* Task *
Please repeat word for word the line containing "Average | problem_1: 4.8 -> 4.7" and every following line up to and including the last one below, pictures excluded.
Material for the task START
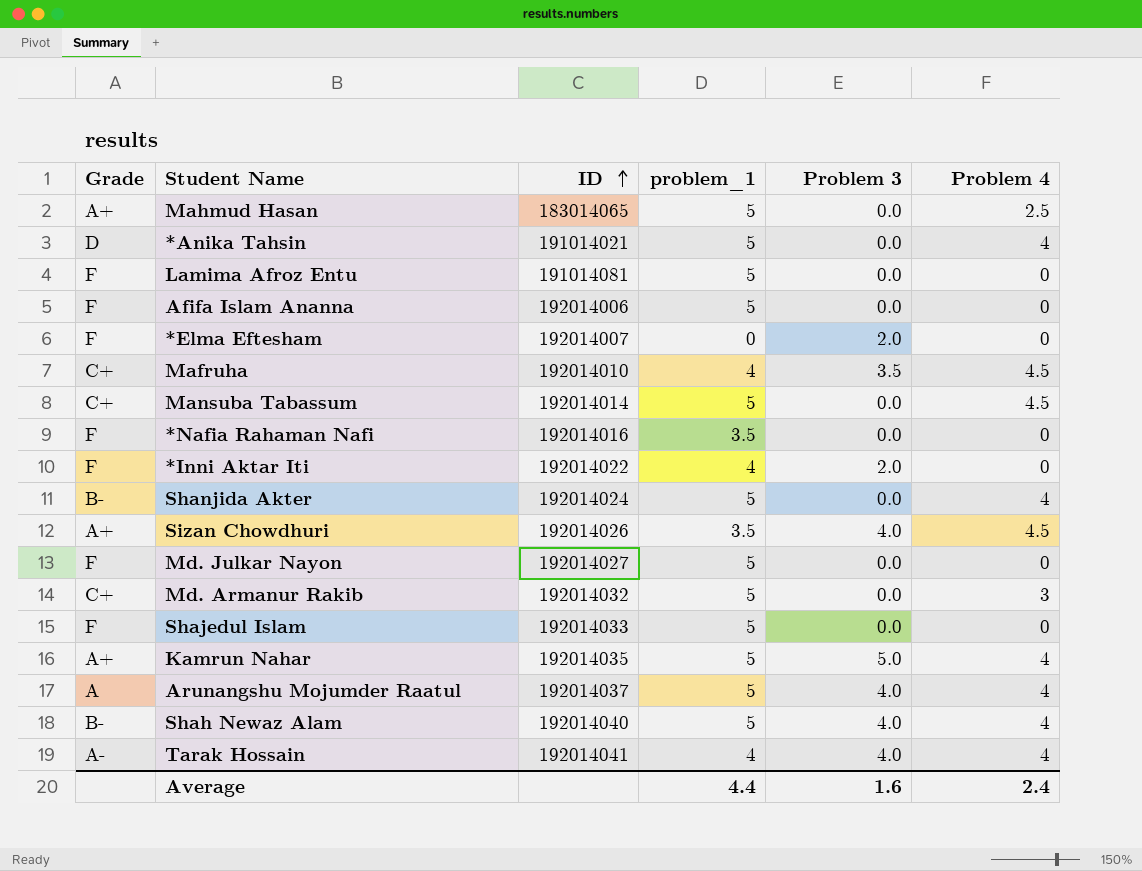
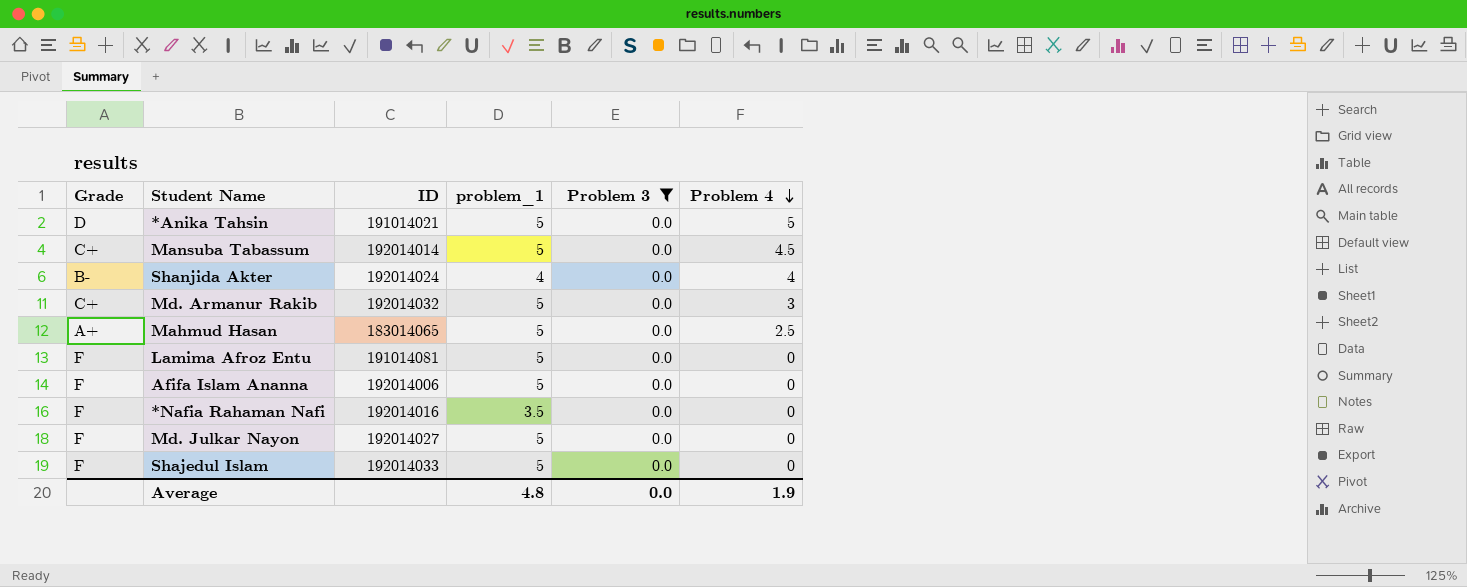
filter: none -> Problem 3 = 0.0
row order: ID ascending -> Problem 4 descending
*Anika Tahsin | Problem 4: 4 -> 5
Shanjida Akter | problem_1: 5 -> 4
Average | problem_1: 4.4 -> 4.8
Average | Problem 3: 1.6 -> 0.0
Average | Problem 4: 2.4 -> 1.9

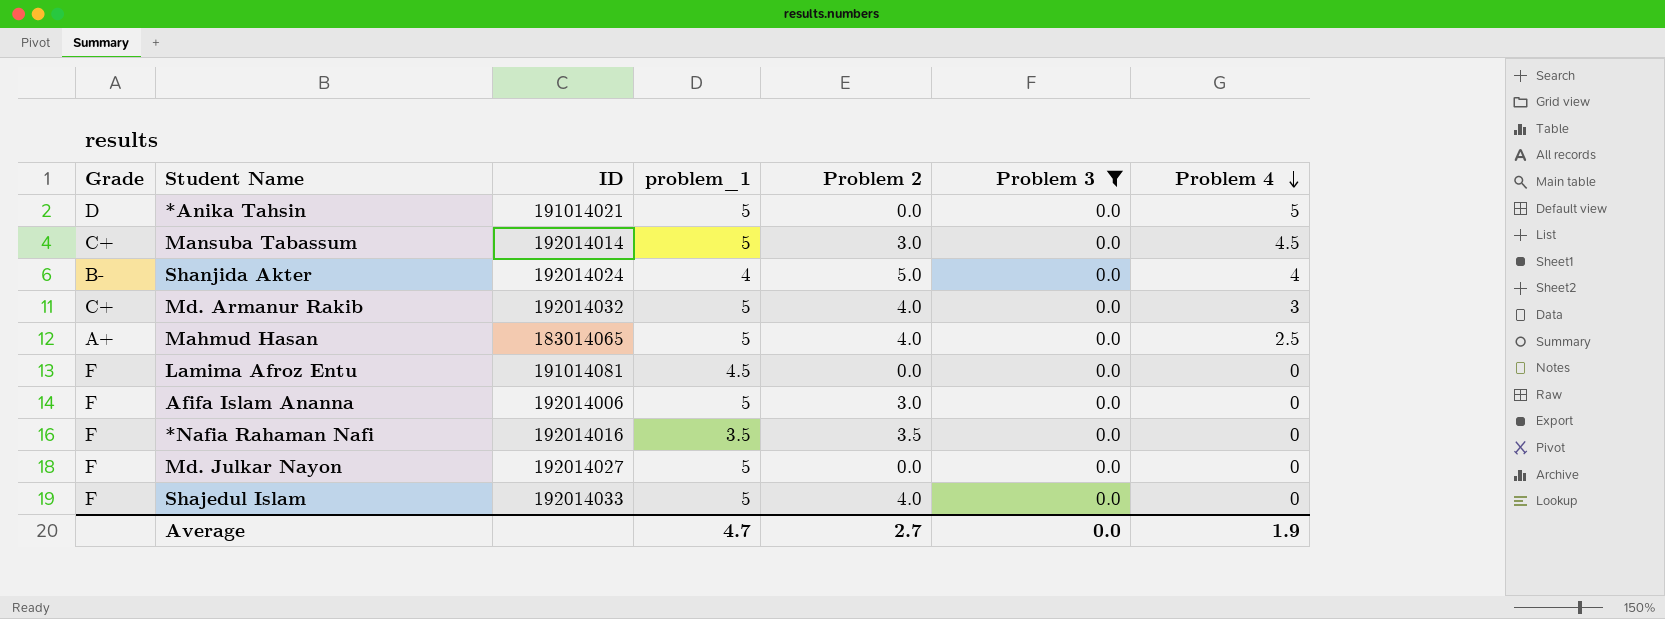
column Problem 2 | position: none -> 5
Lamima Afroz Entu | problem_1: 5 -> 4.5
Average | problem_1: 4.8 -> 4.7

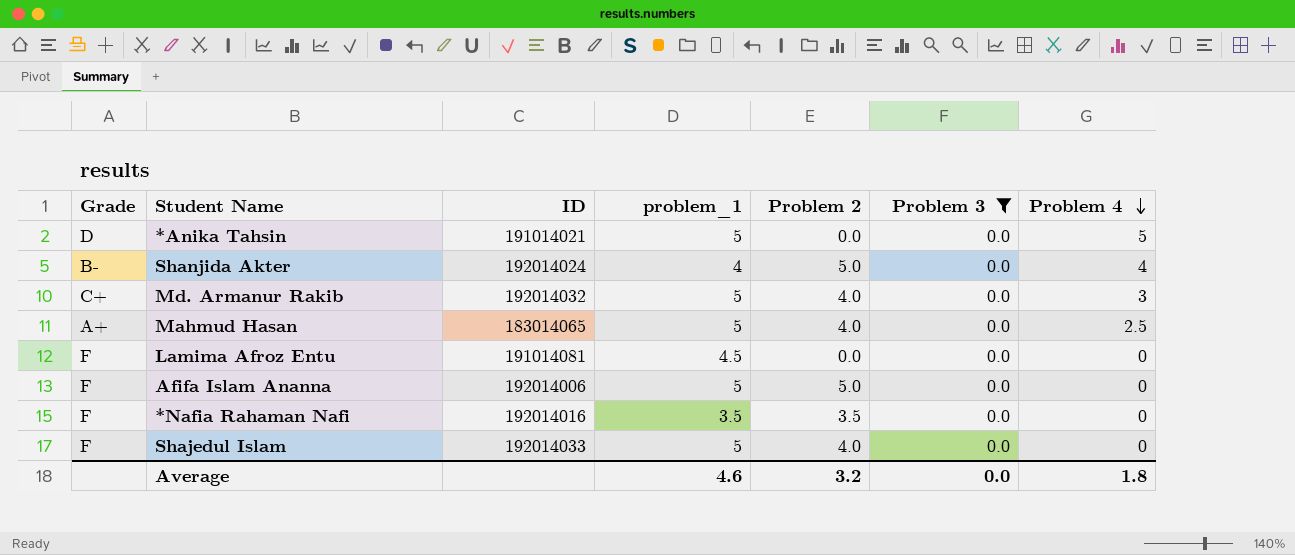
row Mansuba Tabassum: C+ | 192014014 | 5 | 3.0 | 0.0 | 4.5 -> none
row Md. Julkar Nayon: F | 192014027 | 5 | 0.0 | 0.0 | 0 -> none
Afifa Islam Ananna | Problem 2: 3.0 -> 5.0
Average | problem_1: 4.7 -> 4.6
Average | Problem 2: 2.7 -> 3.2
Average | Problem 4: 1.9 -> 1.8

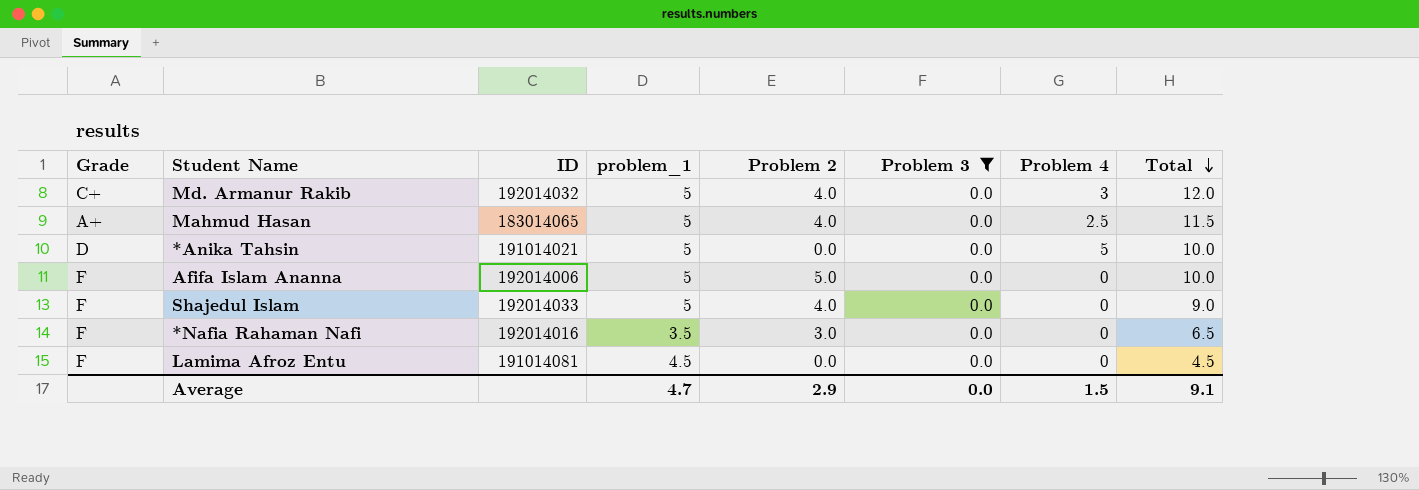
row order: Problem 4 descending -> Total descending
column Total | formula: none -> [problem_1] + [Problem 2] + [Problem 3] + [Problem 4]
row Shanjida Akter: B- | 192014024 | 4 | 5.0 | 0.0 | 4 -> none
*Nafia Rahaman Nafi | Problem 2: 3.5 -> 3.0
Average | problem_1: 4.6 -> 4.7
Average | Problem 2: 3.2 -> 2.9
Average | Problem 4: 1.8 -> 1.5

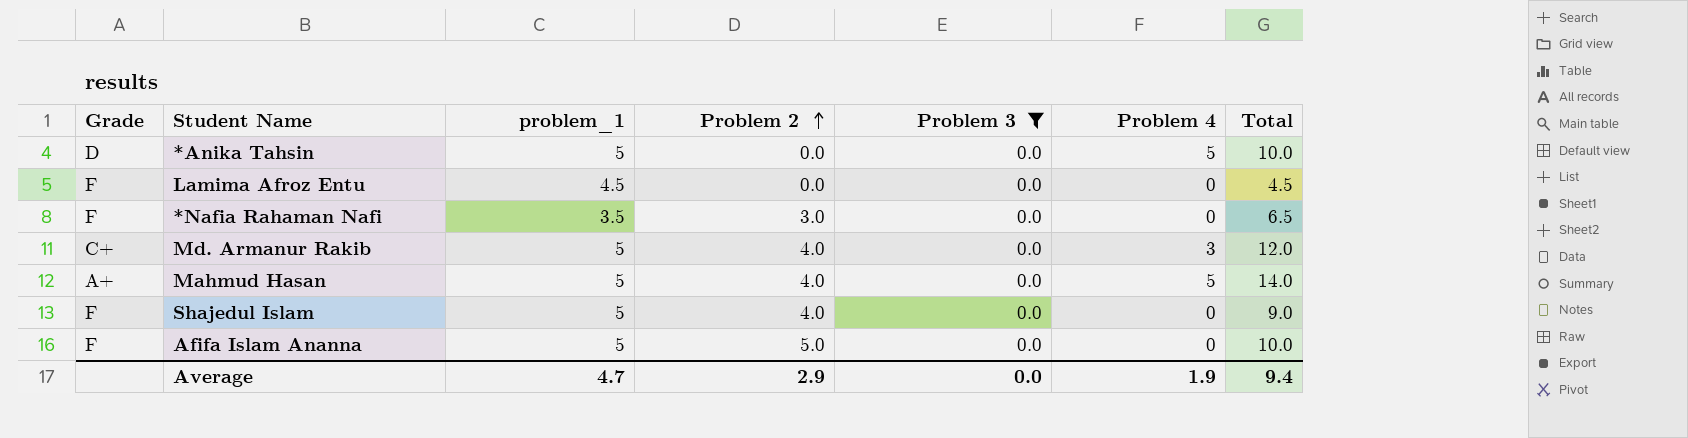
row order: Total descending -> Problem 2 ascending
column ID | position: 3 -> none
Mahmud Hasan | Problem 4: 2.5 -> 5
Mahmud Hasan | Total: 11.5 -> 14.0
Average | Problem 4: 1.5 -> 1.9
Average | Total: 9.1 -> 9.4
Material for the task END
* Task response *
Average | problem_1: 4.8 -> 4.7

row Mansuba Tabassum: C+ | 192014014 | 5 | 3.0 | 0.0 | 4.5 -> none
row Md. Julkar Nayon: F | 192014027 | 5 | 0.0 | 0.0 | 0 -> none
Afifa Islam Ananna | Problem 2: 3.0 -> 5.0
Average | problem_1: 4.7 -> 4.6
Average | Problem 2: 2.7 -> 3.2
Average | Problem 4: 1.9 -> 1.8

row order: Problem 4 descending -> Total descending
column Total | formula: none -> [problem_1] + [Problem 2] + [Problem 3] + [Problem 4]
row Shanjida Akter: B- | 192014024 | 4 | 5.0 | 0.0 | 4 -> none
*Nafia Rahaman Nafi | Problem 2: 3.5 -> 3.0
Average | problem_1: 4.6 -> 4.7
Average | Problem 2: 3.2 -> 2.9
Average | Problem 4: 1.8 -> 1.5

row order: Total descending -> Problem 2 ascending
column ID | position: 3 -> none
Mahmud Hasan | Problem 4: 2.5 -> 5
Mahmud Hasan | Total: 11.5 -> 14.0
Average | Problem 4: 1.5 -> 1.9
Average | Total: 9.1 -> 9.4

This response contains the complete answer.